Les déchets constituent un marqueur de la vie de l’Homme et de ses activités. Ce principe est-il applicable aux activités politiques ? En d’autres termes, le gisement de déchets issu des manifestations politiques peut-il être un révélateur de la sociologie des élections. Tel est le questionnement au cœur d’une expérimentation de terrain réalisée pendant la campagne du premier tour de l’élection présidentielle de 2016 au Bénin.
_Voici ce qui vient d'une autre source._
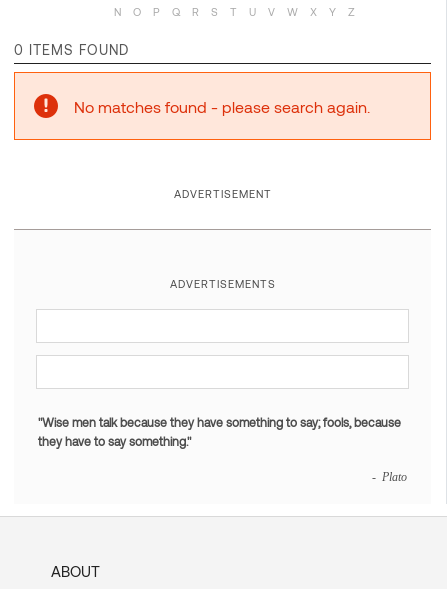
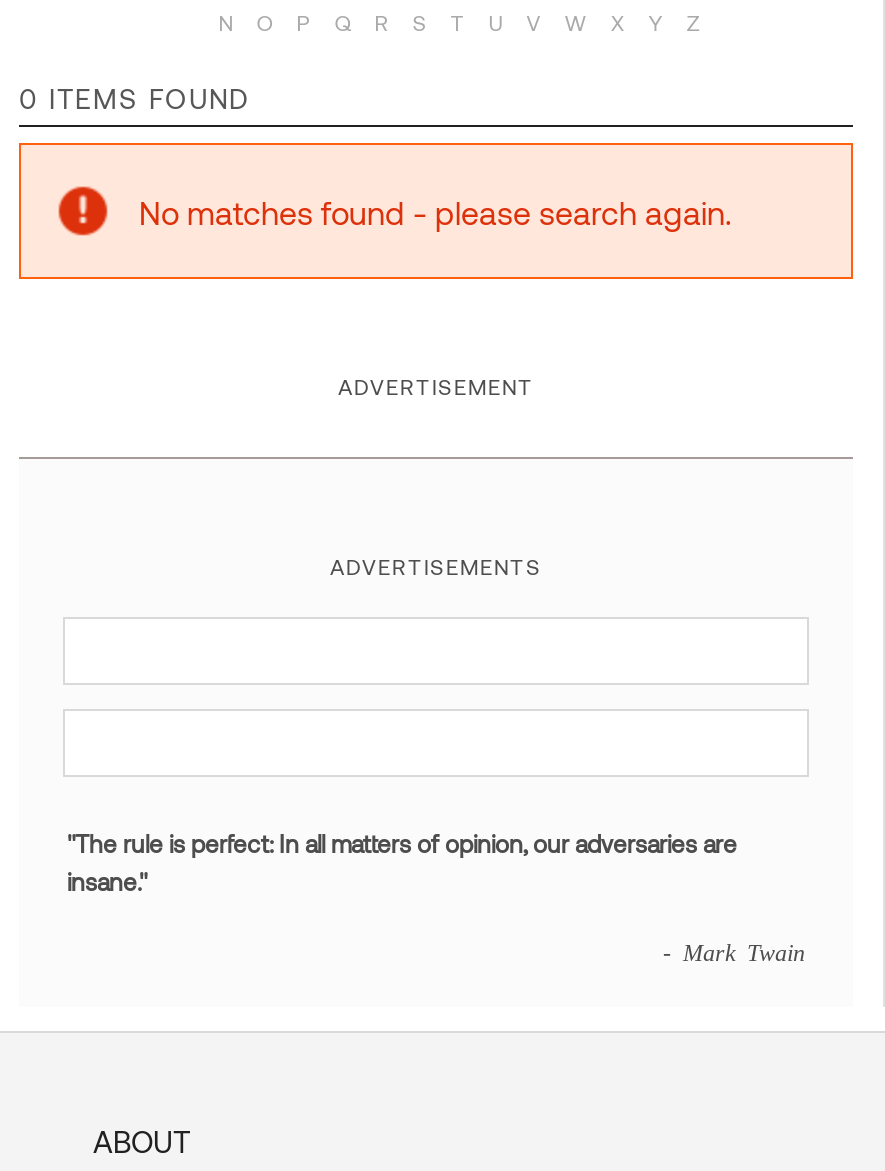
- "Wise men talk because they have something to say; fools, because
- they have to say something."
+ "The rule is perfect: In all matters of opinion, our adversaries are
+ insane."

- - Plato
+ - Mark Twain
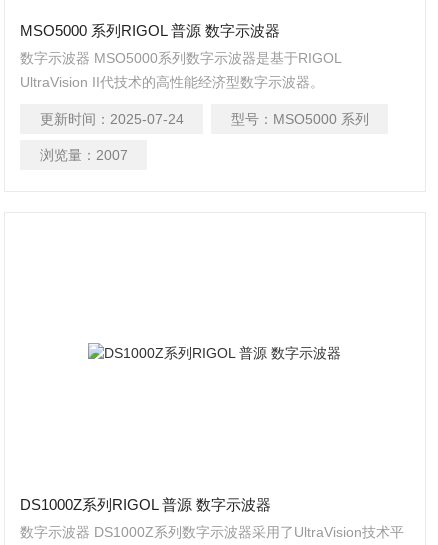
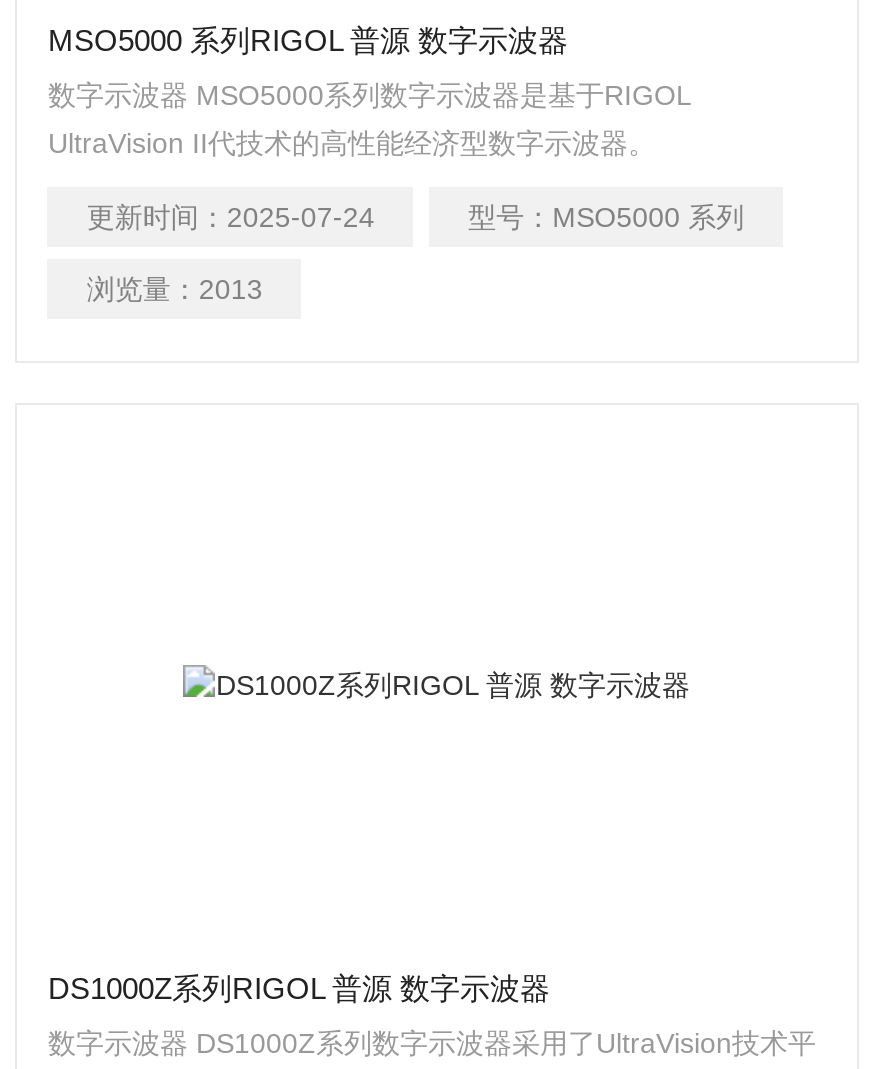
- 浏览量：2007
+ 浏览量：2013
La méthode utilisée est basée sur l’observation et l’analyse directe des déchets issus des meetings grand public de cinq principaux candidats. Les résultats ont révélé que le gisement de déchets issus des meetings électoraux est composé principalement de papiers (entre 38 et 75 %) et de restes et emballages alimentaires (6 et 36 %). La proportion de ces deux types de déchets révèle des stratégies de mobilisation et de conquête de l’électorat. Les meetings des candidats ayant mis l’accent sur leur programme ont généré plus de déchets papiers. A contrario, ceux des candidats ayant adopté une stratégie de « proximité » ou du « ventre » ont plutôt produit plus des déchets d’origine alimentaires. Les meetings des candidats ayant adopté une stratégie mixte ont produit ces deux types de déchets à parts presque égales. A l’échelle du territoire étudié, le gisement de déchets fait ainsi figure d’un miroir qui donne une image de la sociologie des élections. Mais ce miroir peut être brouillé ou déformé par les pratiques clientélaires, la politique du ventre et le vote ethnique, autant de variables qui sont de nature à rendre les prédictions plus difficiles.